Glioblastoma (GBM) is a common type of aggressive brain tumor that is found in adults.  Survival of this type of brain cancer is poor with just 40% survival in the first-year post diagnosis and 17% in the second year, according to the American Association of Neurological Surgeons.  This disease has taken the life of former U.S. Senator John McCain and Beau Biden, the late son of U.S. President Joe Biden.

In a CIRM supported lab that conducted the study, Dr. Yanhong Shi and her team at City of Hope, a research and treatment center for cancer, have discovered a potential therapy that they have tested that has been shown to suppress GBM tumor growth and extend the lifespan of tumor-bearing mice. 

Dr. Shi and her team first started by looking at PUS7, a gene that is highly expressed in GBM tissue in comparison to normal brain tissue.  Dr. Qi Cui, a scientist in Dr. Shi’s team and the first author of the study, analyzed various databases and found that high levels of PUS7 have also been associated with worse survival in GBM patients.  The team then studied different glioblastoma stem cells (GSCs), which play a vital role in brain tumor growth, and found that shutting off the PUS7 gene prevented GSC growth and self-renewal. 

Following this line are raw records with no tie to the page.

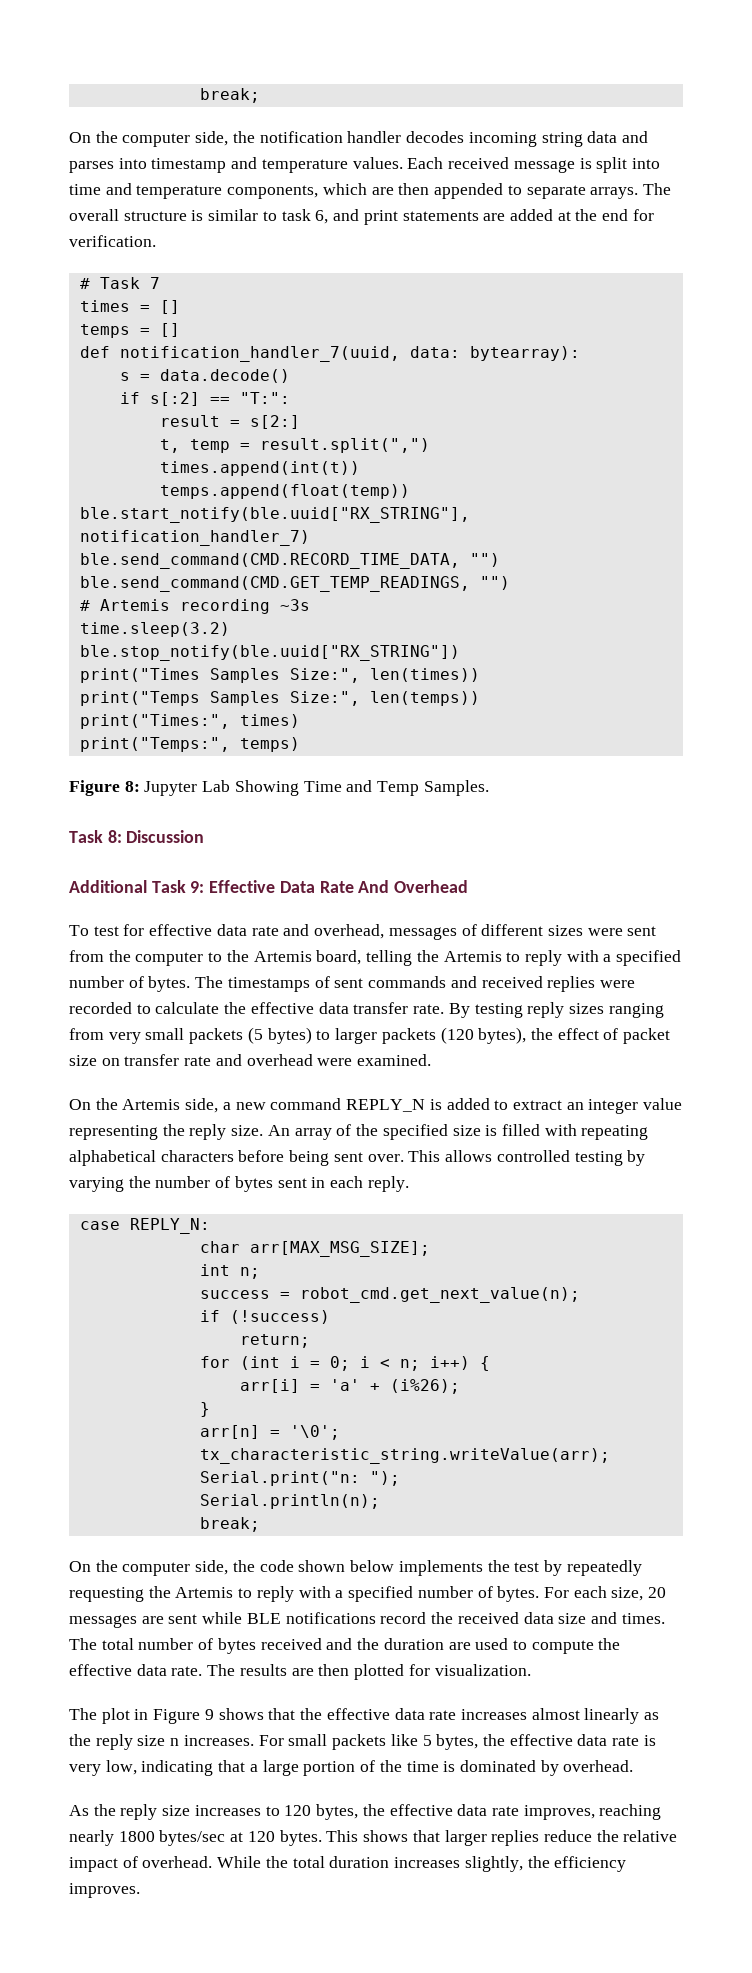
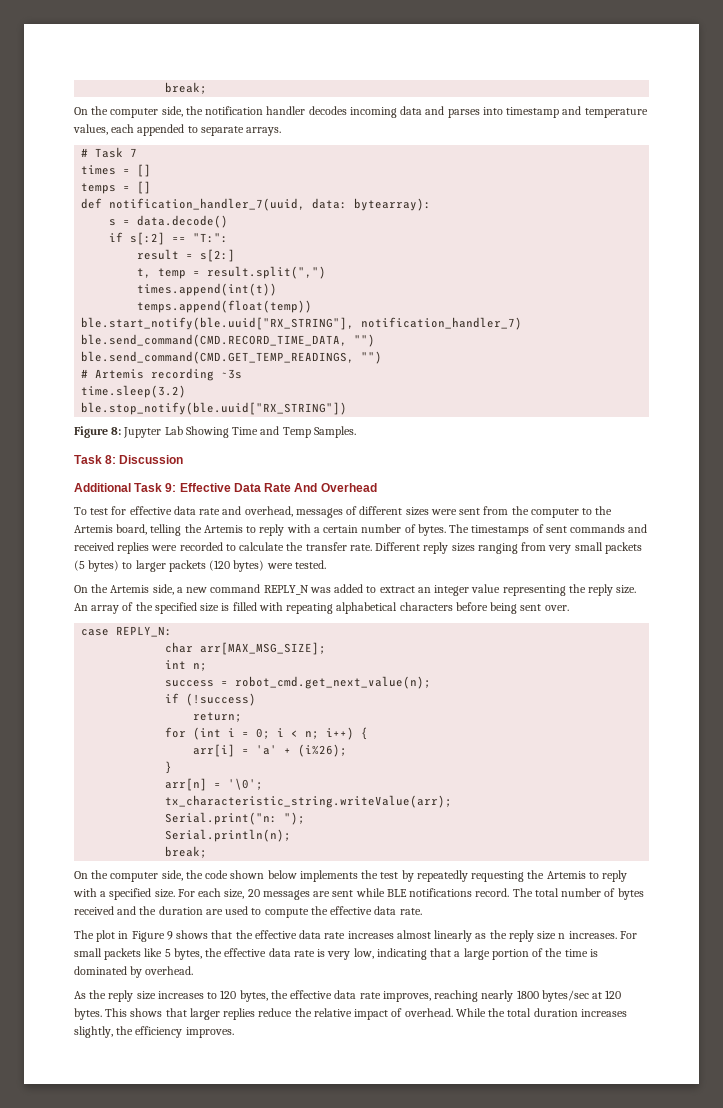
- On the computer side, the notification handler decodes incoming string data and parses into timestamp and temperature values. Each received message is split into time and temperature components, which are then appended to separate arrays. The overall structure is similar to task 6, and print statements are added at the end for verification.
+ On the computer side, the notification handler decodes incoming data and parses into timestamp and temperature values, each appended to separate arrays.
- print("Times Samples Size:", len(times))
- print("Temps Samples Size:", len(temps))
- print("Times:", times)
- print("Temps:", temps)
- To test for effective data rate and overhead, messages of different sizes were sent from the computer to the Artemis board, telling the Artemis to reply with a specified number of bytes.
+ To test for effective data rate and overhead, messages of different sizes were sent from the computer to the Artemis board, telling the Artemis to reply with a certain number of bytes.
- The timestamps of sent commands and received replies were recorded to calculate the effective data transfer rate. By testing reply sizes ranging from very small packets (5 bytes) to larger packets (120 bytes), the effect of packet size on transfer rate and overhead were examined.
+ The timestamps of sent commands and received replies were recorded to calculate the transfer rate. Different reply sizes ranging from very small packets (5 bytes) to larger packets (120 bytes) were tested.
- On the Artemis side, a new command REPLY_N is added to extract an integer value representing the reply size.
+ On the Artemis side, a new command REPLY_N was added to extract an integer value representing the reply size.
- This allows controlled testing by varying the number of bytes sent in each reply.
- On the computer side, the code shown below implements the test by repeatedly requesting the Artemis to reply with a specified number of bytes.
+ On the computer side, the code shown below implements the test by repeatedly requesting the Artemis to reply with a specified size.
- For each size, 20 messages are sent while BLE notifications record the received data size and times.
+ For each size, 20 messages are sent while BLE notifications record.
- The results are then plotted for visualization.

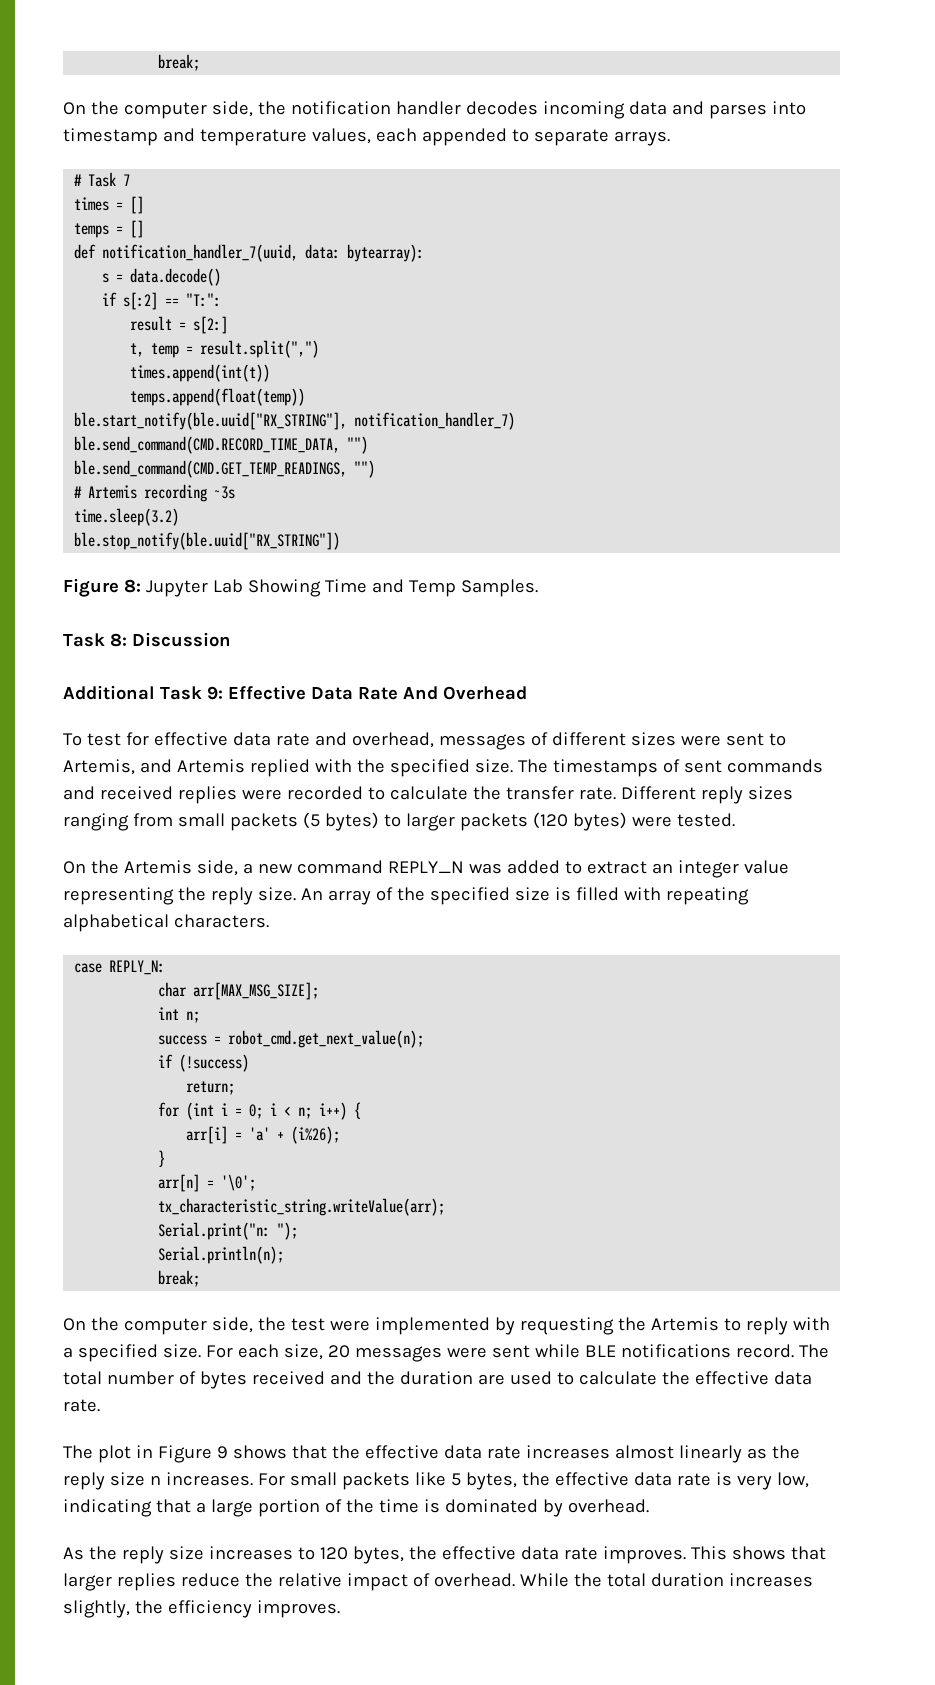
- To test for effective data rate and overhead, messages of different sizes were sent from the computer to the Artemis board, telling the Artemis to reply with a certain number of bytes.
+ To test for effective data rate and overhead, messages of different sizes were sent to Artemis, and Artemis replied with the specified size.
- Different reply sizes ranging from very small packets (5 bytes) to larger packets (120 bytes) were tested.
+ Different reply sizes ranging from small packets (5 bytes) to larger packets (120 bytes) were tested.
- An array of the specified size is filled with repeating alphabetical characters before being sent over.
+ An array of the specified size is filled with repeating alphabetical characters.
- On the computer side, the code shown below implements the test by repeatedly requesting the Artemis to reply with a specified size.
+ On the computer side, the test were implemented by requesting the Artemis to reply with a specified size.
- For each size, 20 messages are sent while BLE notifications record.
+ For each size, 20 messages were sent while BLE notifications record.
- The total number of bytes received and the duration are used to compute the effective data rate.
+ The total number of bytes received and the duration are used to calculate the effective data rate.
- As the reply size increases to 120 bytes, the effective data rate improves, reaching nearly 1800 bytes/sec at 120 bytes.
+ As the reply size increases to 120 bytes, the effective data rate improves.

The City of Hope team then transplanted two kinds of GSCs, some with the PUS7 gene and some with the PUS7 gene turned off, into immunodeficient mice.  What they found was that the mice implanted with the PUS7-lacking GSCs had less tumor growth and survived longer compared to the mice with the control GSCs that had PUS7 gene.

The team then proceeded to look for an inhibitor of PUS7 from a database of thousands of different compounds and drugs approved by the Food and Drug Administration (FDA).  After identifying a promising compound, the researchers tested the potential therapy in mice implanted with GSCs with the PUS7 gene.  What they found was remarkable.  The therapy inhibited the growth of brain tumors in the mice and their survival was significantly prolonged.

“This is one of the most important studies in my lab in recent years and the first paper to show a causal link between PUS7-mediated modification and cancer in general and GBM in particular” says Dr. Shi.  “It will be a milestone study for RNA modification in cancer.”

The full study was published in Nature Cancer.

Dr. Shi has previously worked on several CIRM-funded research projects, such as looking at a potential link between COVID-19 and a gene for Alzheimer’s as well as the development of a therapy for Canavan disease.